» **DATASET EXTRACT**:
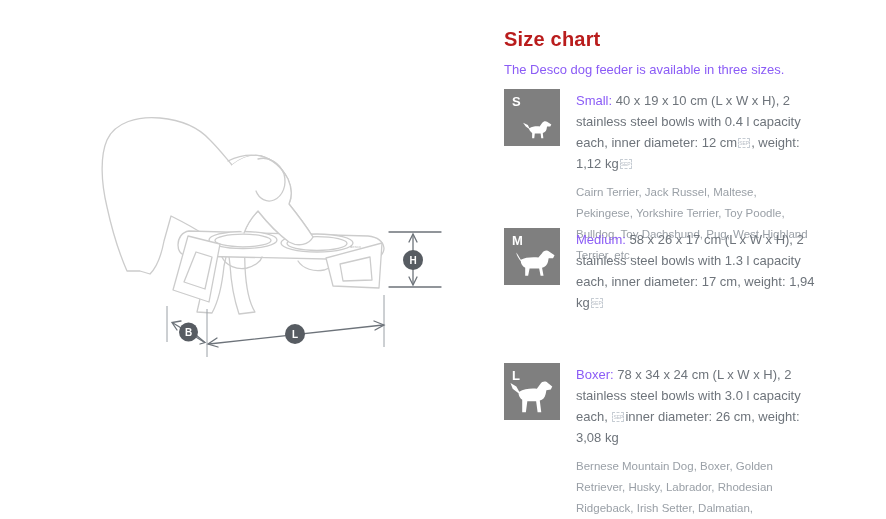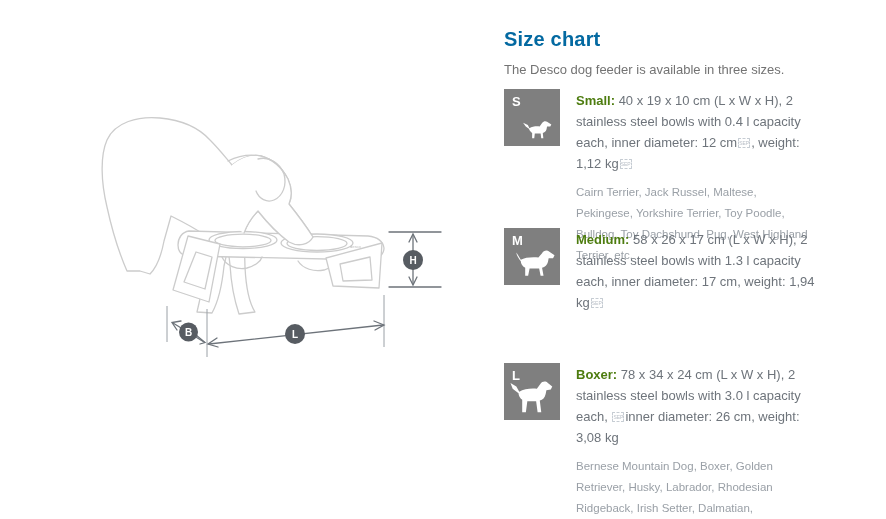--- a/index.html
+++ b/index.html
@@ -9,7 +9,7 @@
   .diagram-svg{position:absolute;left:0;top:0;}
   
   .size-chart{position:absolute;left:504px;top:28px;width:330px;}
-  .sc-title{margin:0;font-size:20px;font-weight:700;color:#0369a1;letter-spacing:.2px;}
+  .sc-title{margin:0;font-size:20px;font-weight:700;color:#b91c1c;letter-spacing:.2px;}
   .sc-subtitle{margin:11px 0 0 0;font-size:13px;color:#737373;}
   .size-section{position:absolute;left:504px;width:330px;}
   .sec-s{top:89px;} .sec-m{top:228px;} .sec-l{top:363px;}

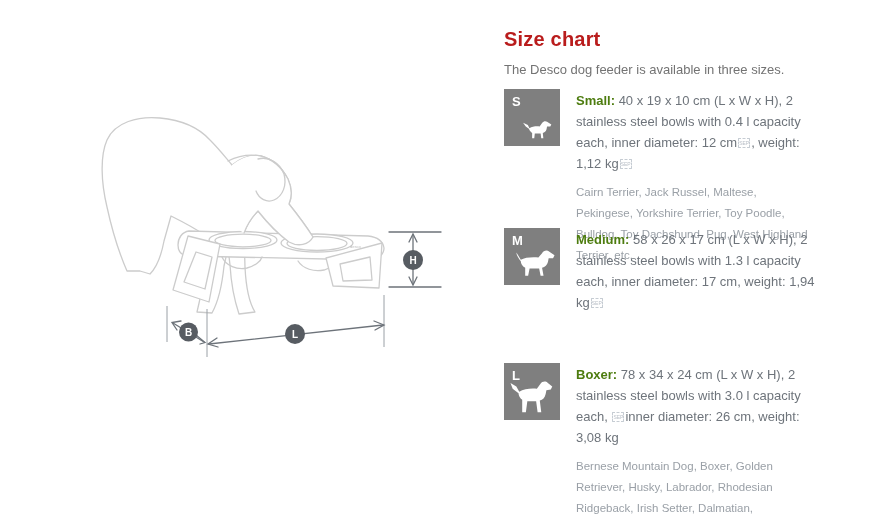--- a/index.html
+++ b/index.html
@@ -10,7 +10,7 @@
   
   .size-chart{position:absolute;left:504px;top:28px;width:330px;}
   .sc-title{margin:0;font-size:20px;font-weight:700;color:#b91c1c;letter-spacing:.2px;}
-  .sc-subtitle{margin:11px 0 0 0;font-size:13px;color:#737373;}
+  .sc-subtitle{margin:11px 0 0 0;font-size:13px;color:#8b5cf6;}
   .size-section{position:absolute;left:504px;width:330px;}
   .sec-s{top:89px;} .sec-m{top:228px;} .sec-l{top:363px;}
   .badge{position:absolute;left:0;top:0;width:56px;height:57px;background:#7f7f7f;}

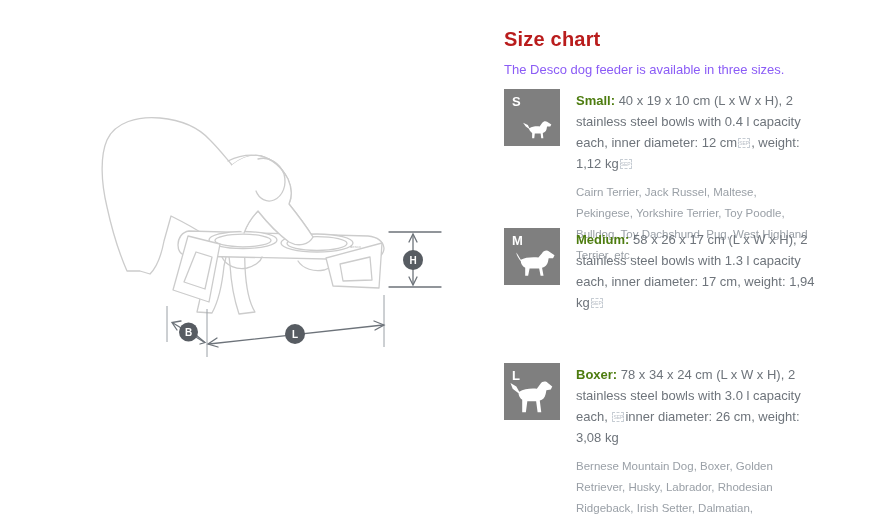--- a/index.html
+++ b/index.html
@@ -21,7 +21,7 @@
   .badge-dog.l{left:5px;bottom:3px;width:44px;}
   .sec-text{position:absolute;left:72px;top:1px;width:240px;}
   .desc{font-size:13px;line-height:21px;color:#6e747b;}
-  .desc .bold{font-weight:700;color:#4d7c0f;}
+  .desc .bold{font-weight:400;color:#8b5cf6;}
   .breeds{margin-top:8px;font-size:11.5px;line-height:21px;color:#9aa0a7;}
   .sep-box{display:inline-block;width:10px;height:8px;border:1px dashed #c6ccd3;border-radius:1px;
            font-size:5px;line-height:8px;text-align:center;color:#b9bfc7;vertical-align:-1px;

» **DESCRIPTION OF THE TASK**:
Transcribe all the lines above exactly, apart from the pictures.

» **WRITTEN SOLUTION**:
--- a/index.html
+++ b/index.html
@@ -9,7 +9,7 @@
   .diagram-svg{position:absolute;left:0;top:0;}
   
   .size-chart{position:absolute;left:504px;top:28px;width:330px;}
-  .sc-title{margin:0;font-size:20px;font-weight:700;color:#0369a1;letter-spacing:.2px;}
+  .sc-title{margin:0;font-size:20px;font-weight:700;color:#b91c1c;letter-spacing:.2px;}
   .sc-subtitle{margin:11px 0 0 0;font-size:13px;color:#737373;}
   .size-section{position:absolute;left:504px;width:330px;}
   .sec-s{top:89px;} .sec-m{top:228px;} .sec-l{top:363px;}

--- a/index.html
+++ b/index.html
@@ -10,7 +10,7 @@
   
   .size-chart{position:absolute;left:504px;top:28px;width:330px;}
   .sc-title{margin:0;font-size:20px;font-weight:700;color:#b91c1c;letter-spacing:.2px;}
-  .sc-subtitle{margin:11px 0 0 0;font-size:13px;color:#737373;}
+  .sc-subtitle{margin:11px 0 0 0;font-size:13px;color:#8b5cf6;}
   .size-section{position:absolute;left:504px;width:330px;}
   .sec-s{top:89px;} .sec-m{top:228px;} .sec-l{top:363px;}
   .badge{position:absolute;left:0;top:0;width:56px;height:57px;background:#7f7f7f;}

--- a/index.html
+++ b/index.html
@@ -21,7 +21,7 @@
   .badge-dog.l{left:5px;bottom:3px;width:44px;}
   .sec-text{position:absolute;left:72px;top:1px;width:240px;}
   .desc{font-size:13px;line-height:21px;color:#6e747b;}
-  .desc .bold{font-weight:700;color:#4d7c0f;}
+  .desc .bold{font-weight:400;color:#8b5cf6;}
   .breeds{margin-top:8px;font-size:11.5px;line-height:21px;color:#9aa0a7;}
   .sep-box{display:inline-block;width:10px;height:8px;border:1px dashed #c6ccd3;border-radius:1px;
            font-size:5px;line-height:8px;text-align:center;color:#b9bfc7;vertical-align:-1px;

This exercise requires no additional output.